MATERIAL FOR THIS TASK:
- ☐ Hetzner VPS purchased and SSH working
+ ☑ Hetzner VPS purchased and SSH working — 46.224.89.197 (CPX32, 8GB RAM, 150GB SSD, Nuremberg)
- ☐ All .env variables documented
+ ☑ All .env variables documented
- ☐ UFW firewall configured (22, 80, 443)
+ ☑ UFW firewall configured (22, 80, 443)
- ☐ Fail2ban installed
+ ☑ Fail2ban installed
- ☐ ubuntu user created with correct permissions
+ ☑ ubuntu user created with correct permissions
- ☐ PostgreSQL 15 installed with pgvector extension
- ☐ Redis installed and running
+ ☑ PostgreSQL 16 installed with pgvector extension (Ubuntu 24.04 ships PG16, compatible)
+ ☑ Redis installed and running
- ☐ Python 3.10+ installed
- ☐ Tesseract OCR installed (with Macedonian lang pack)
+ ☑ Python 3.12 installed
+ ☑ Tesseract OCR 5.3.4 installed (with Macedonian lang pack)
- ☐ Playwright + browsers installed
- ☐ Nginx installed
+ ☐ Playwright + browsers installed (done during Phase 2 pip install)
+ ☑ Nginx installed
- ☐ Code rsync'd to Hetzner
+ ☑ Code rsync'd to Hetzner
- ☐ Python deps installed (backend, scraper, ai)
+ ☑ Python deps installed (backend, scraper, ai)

--

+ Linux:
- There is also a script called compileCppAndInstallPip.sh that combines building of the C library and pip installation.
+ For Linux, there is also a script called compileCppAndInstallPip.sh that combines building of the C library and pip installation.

==

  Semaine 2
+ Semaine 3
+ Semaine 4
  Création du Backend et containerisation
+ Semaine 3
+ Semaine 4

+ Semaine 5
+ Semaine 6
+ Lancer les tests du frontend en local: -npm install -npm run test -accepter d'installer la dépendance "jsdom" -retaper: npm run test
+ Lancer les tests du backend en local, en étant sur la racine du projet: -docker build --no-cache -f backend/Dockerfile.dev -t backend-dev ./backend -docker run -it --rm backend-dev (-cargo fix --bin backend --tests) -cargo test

TASK TO CARRY OUT:
Set down precisely the lines above between the line holding "- ☐ PostgreSQL" and the line holding "- ☐ Python 3.10+ installed", inclusive, and nothing beyond them.

YOUR RESPONSE:
- ☐ PostgreSQL 15 installed with pgvector extension
- ☐ Redis installed and running
+ ☑ PostgreSQL 16 installed with pgvector extension (Ubuntu 24.04 ships PG16, compatible)
+ ☑ Redis installed and running
- ☐ Python 3.10+ installed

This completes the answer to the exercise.